Nov 30

“Polvere” di stelle…dietro l’angolo!

Le stelle sono fucine nucleari incredibilmente efficienti, dove si forma la stragrande maggioranza degli elementi chimici presenti nell’universo, e dunque sulla Terra. Molti elementi sono il risultato di “semplici” fusioni tra particelle cariche, ma alcuni, in particolare quelli più pesanti del ferro, per essere prodotti necessitano di neutroni liberi, particelle neutre che non risentendo dell’interazione elettromagnetica sono più facilmente catturate dai nuclei.

Ciclo di formazione dei grani di polvere. Crediti: D.Vescovi

Nelle stelle sono attivi due processi di cattura neutronica: il processo rapid (processo r) ed il processo slow (processo s). Quest’ultimo caratterizza le stelle di piccola massa in fase di ramo asintotico delle giganti (asymptotic giant branch AGB), dove gli strati più esterni sono talmente freddi che il gas può solidificare, formando molecole via via sempre più complesse, sino ad arrivare alla produzione di veri e propri granelli di polvere. Questi “grani di polvere” vengono espulsi nello spazio interstellare e, successivamente, letteralmente “riciclati” all’interno delle nubi proto-stellari per formare nuove stelle. Un meccanismo analogo è avvenuto anche durante le fasi di formazione del nostro Sole: alcuni granelli di polvere provenienti da stelle evolute milioni di anni prima, furono catturati dai corpi minori -asteroidi e comete- del sistema solare in formazione, e nel corso dei miliardi di anni successivi si sono preservati all’interno dei meteoriti che orbitano nel nostro sistema planetario.

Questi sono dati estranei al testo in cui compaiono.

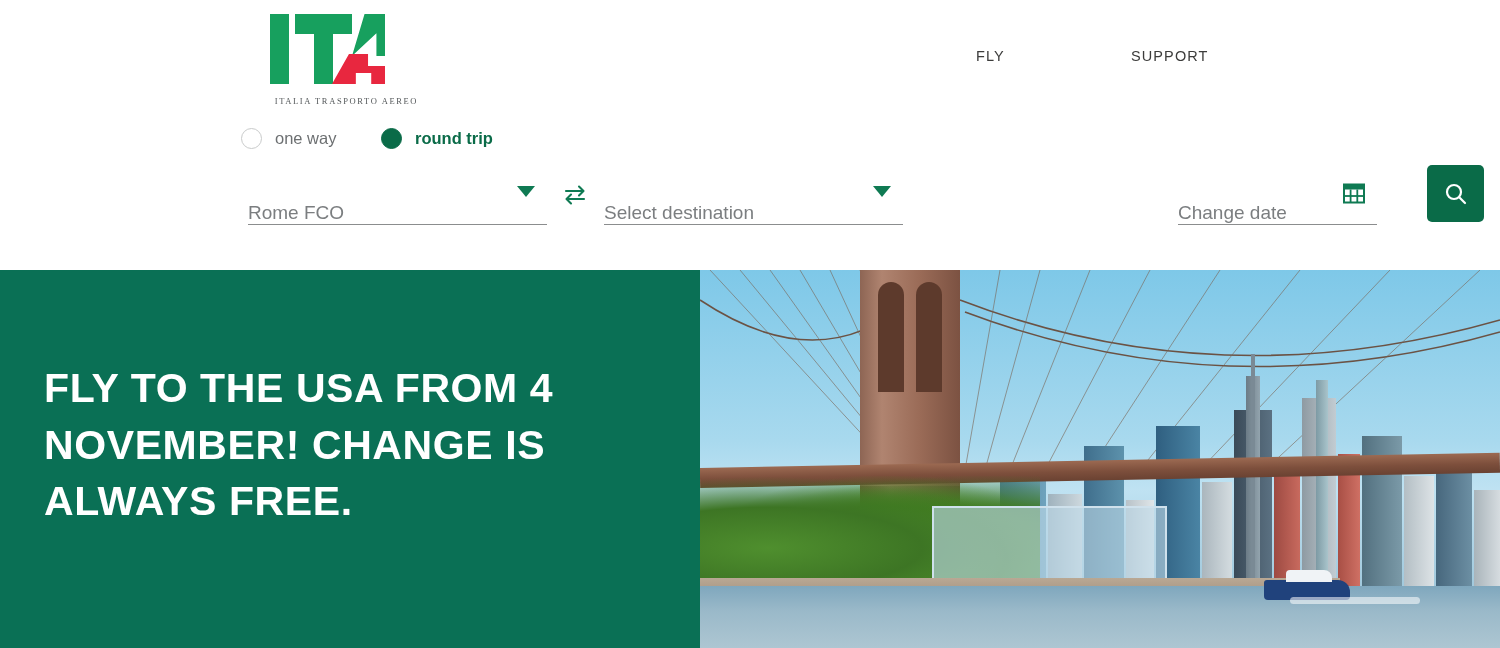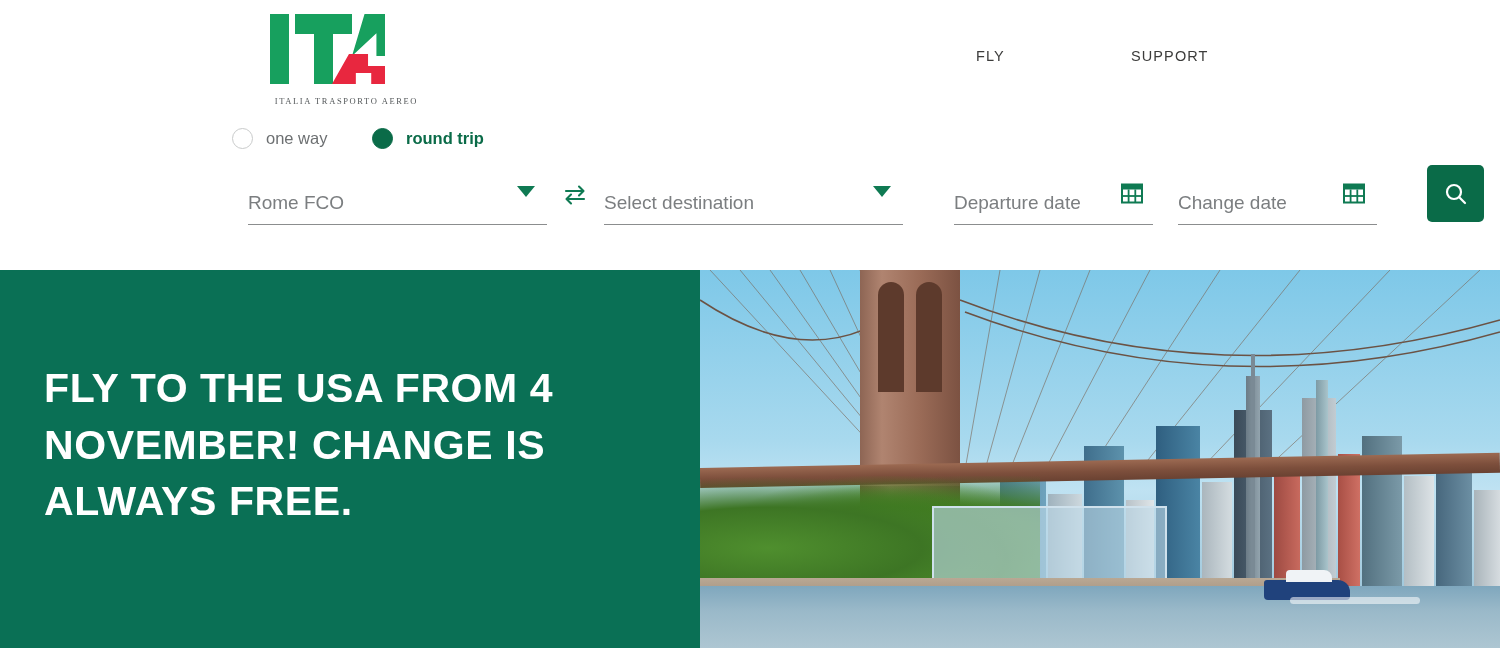--- a/index.html
+++ b/index.html
@@ -119,7 +119,7 @@
   
   .triptype {
     position: absolute;
-    left: 232px;
+    left: 241px;
     top: 128px;
     display: flex;
     align-items: center;

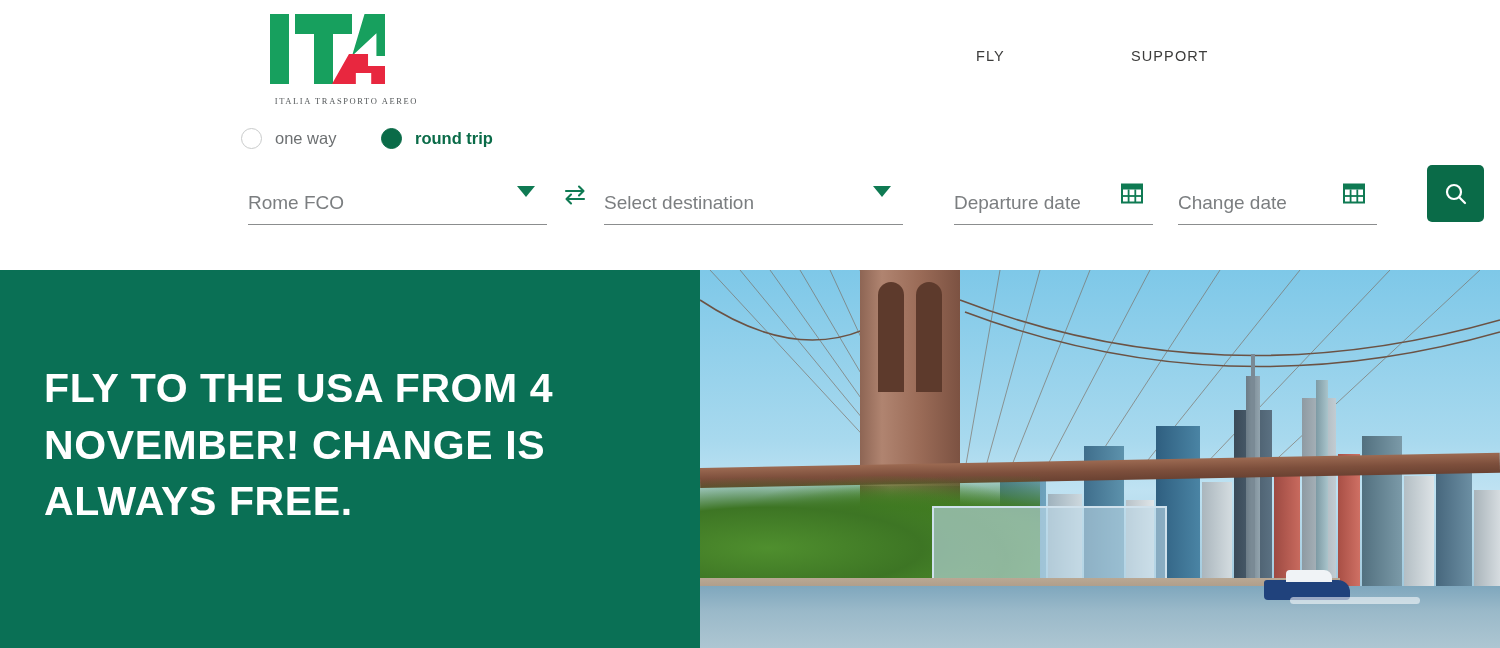--- a/index.html
+++ b/index.html
@@ -167,7 +167,7 @@
     border-bottom: 1.6px solid #8b8d8e;
     height: 55px;
     display: flex;
-    align-items: center;
+    align-items: flex-end;
     cursor: pointer;
   }
   .field-text {

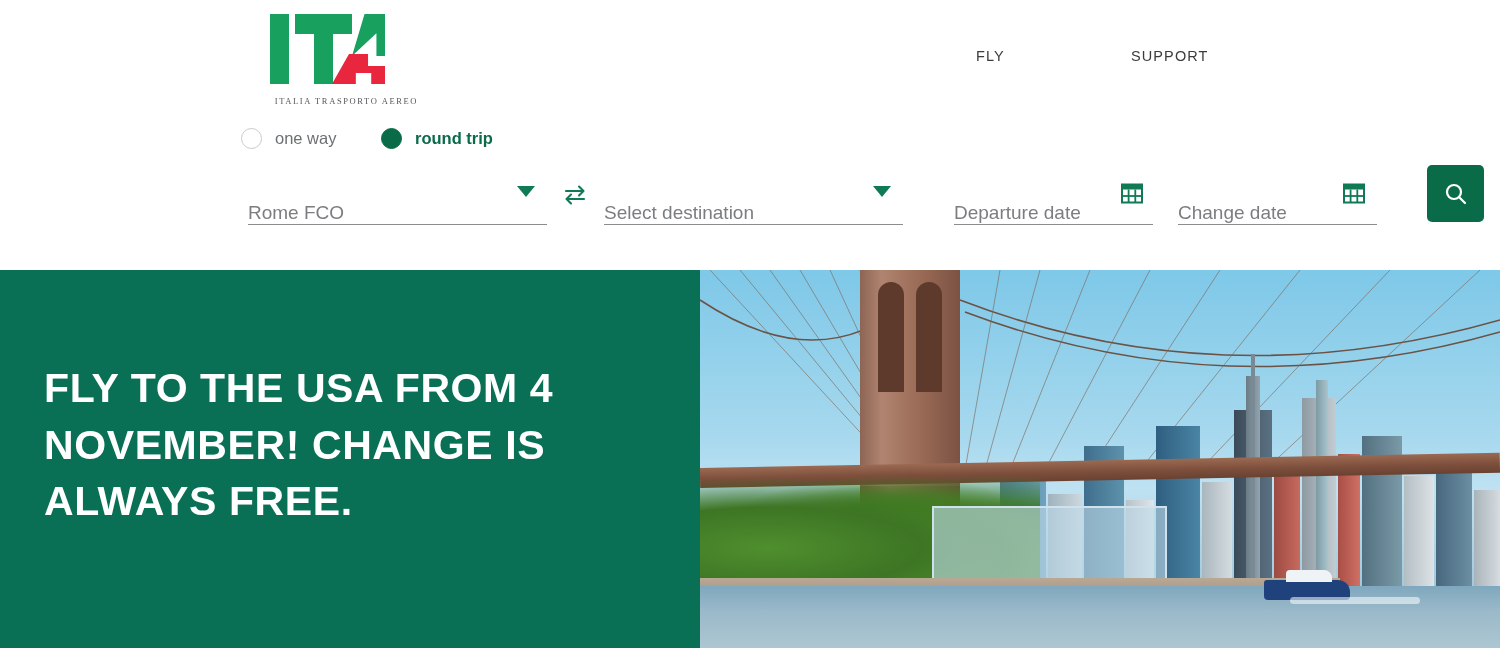--- a/index.html
+++ b/index.html
@@ -437,18 +437,6 @@
     <span class="caret"></span>
   </div>
 
-  <div class="field field-dep">
-    <span class="field-text">Departure date</span>
-    <span class="cal-icon">
-      <svg width="22" height="21" viewBox="0 0 22 21">
-        <rect x="1" y="1.5" width="20" height="18" fill="none" stroke="#0f7a53" stroke-width="2"></rect>
-        <rect x="1" y="1.5" width="20" height="5" fill="#0f7a53"></rect>
-        <line x1="7.6" y1="6.5" x2="7.6" y2="19.5" stroke="#0f7a53" stroke-width="1.8"></line>
-        <line x1="14.3" y1="6.5" x2="14.3" y2="19.5" stroke="#0f7a53" stroke-width="1.8"></line>
-        <line x1="1" y1="13" x2="21" y2="13" stroke="#0f7a53" stroke-width="1.8"></line>
-      </svg>
-    </span>
-  </div>
 
   <div class="field field-ret">
     <span class="field-text">Change date</span>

Dai meteoriti caduti sulla Terra e analizzati nei laboratori è stato possibile separare -tramite tecniche chimiche e di ablazione laser- il materiale proto-solare intrappolato nell’interno, sino ad isolare i singoli grani di origine stellare. Uno dei tipi di polvere stellare più comune è il carburo di silicio (SiC), un materiale che oggi viene utilizzato in svariate applicazioni industriali. Data la loro natura, i grani pre-solari portano con sé i tratti distintivi della nucleosintesi e dei fenomeni di mescolamento di materia avvenuti all’interno della stella “progenitrice”, tuttavia risalire alle caratteristiche fisiche e chimiche delle stelle che hanno prodotto i grani analizzati in laboratorio è uno degli aspetti più critici di questo tipo di studi.

Grano di carburo di silicio.

Un team di ricercatori guidato da Sergio Cristallo dell’INAF-OA d’Abruzzo ha messo un po’ di ordine tra le varie teorie presentate sino ad oggi. In un articolo appena pubblicato sulla rivista Astronomy & Astrophysics (vai all’articolo in Inglese), gli autori hanno determinato la distribuzione in massa e il contenuto di metalli delle stelle che “inquinarono” il materiale spaziale da cui si formò il sistema solare. Lo studio è stato condotto con una metodologia nuova, ovvero accoppiando tre tipi diversi di modelli teorici, che operano in contesti astrofisici molto differenti: un modello fisico-chimico che descrive l’evoluzione delle stelle, un modello in grado di descrivere la formazione delle polveri nelle atmosfere stellari ed infine un modello di evoluzione chimico-dinamica della materia nella Via Lattea, in grado di simulare i processi di “migrazione delle stelle” all’interno della galassia, facendo sì che stelle più ricche di metalli si spostino verso la periferia, dove è il Sole.

I risultati di questa analisi complessa, hanno mostrato che le stelle progenitrici che meglio riproducono statisticamente la distribuzione dei granuli di carburo di silicio sono stelle di tipo AGB, con una massa doppia rispetto alla massa del Sole e contenuto di metalli pari a quello solare. Non solo, il nuovo scenario teorico riproduce le tipiche dimensioni dei grani di carburo di silicio osservate, che spaziano da qualche centinaio di miliardesimo di metro a pochi milionesimi di metro.